[[ Data in this exercise open ]]

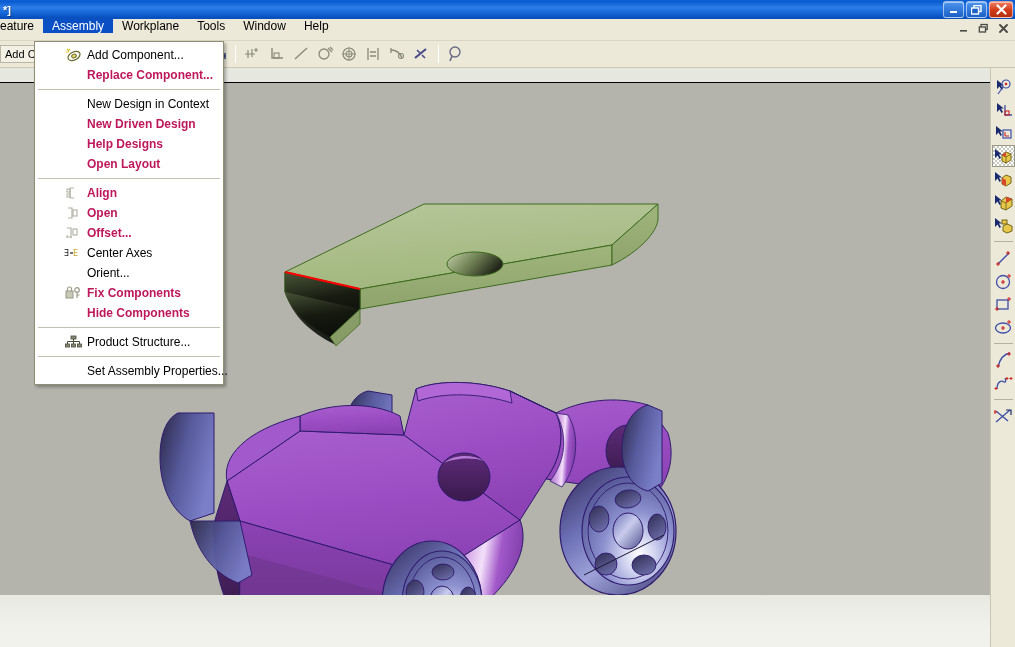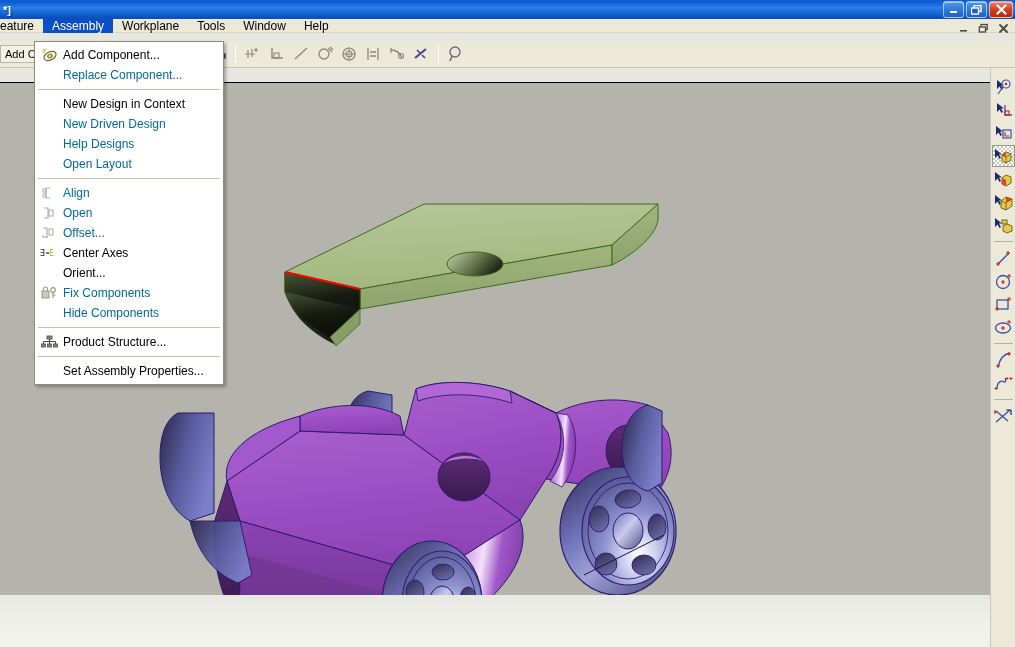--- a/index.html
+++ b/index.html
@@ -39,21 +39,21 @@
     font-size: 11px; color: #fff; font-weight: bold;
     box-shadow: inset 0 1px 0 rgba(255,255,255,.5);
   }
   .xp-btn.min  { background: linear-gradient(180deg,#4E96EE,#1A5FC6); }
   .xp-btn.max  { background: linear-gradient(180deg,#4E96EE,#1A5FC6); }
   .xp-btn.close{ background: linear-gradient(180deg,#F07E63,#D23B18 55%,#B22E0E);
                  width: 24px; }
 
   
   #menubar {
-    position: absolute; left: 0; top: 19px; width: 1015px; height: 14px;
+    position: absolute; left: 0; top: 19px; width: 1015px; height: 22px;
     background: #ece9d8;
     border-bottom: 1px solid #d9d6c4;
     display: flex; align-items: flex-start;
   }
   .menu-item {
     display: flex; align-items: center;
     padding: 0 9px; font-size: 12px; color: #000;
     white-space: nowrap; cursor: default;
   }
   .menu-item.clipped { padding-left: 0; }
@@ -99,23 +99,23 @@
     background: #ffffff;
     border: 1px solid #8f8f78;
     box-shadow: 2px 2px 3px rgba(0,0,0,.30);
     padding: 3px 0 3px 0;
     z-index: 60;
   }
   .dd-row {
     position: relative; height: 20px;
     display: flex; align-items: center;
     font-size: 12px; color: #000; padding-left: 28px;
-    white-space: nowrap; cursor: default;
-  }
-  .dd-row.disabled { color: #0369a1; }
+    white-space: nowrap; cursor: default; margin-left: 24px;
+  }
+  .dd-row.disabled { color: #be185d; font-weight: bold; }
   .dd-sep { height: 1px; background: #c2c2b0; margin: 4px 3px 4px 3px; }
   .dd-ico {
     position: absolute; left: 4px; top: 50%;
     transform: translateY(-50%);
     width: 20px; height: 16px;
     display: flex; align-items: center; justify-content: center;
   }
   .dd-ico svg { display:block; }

[[ Data in this exercise closed ]]

• What you will do: Where a line of the records has the string "padding", return that line.

• Exercise solution:
     padding: 0 9px; font-size: 12px; color: #000;
   .menu-item.clipped { padding-left: 0; }
     padding: 3px 0 3px 0;
     font-size: 12px; color: #000; padding-left: 28px;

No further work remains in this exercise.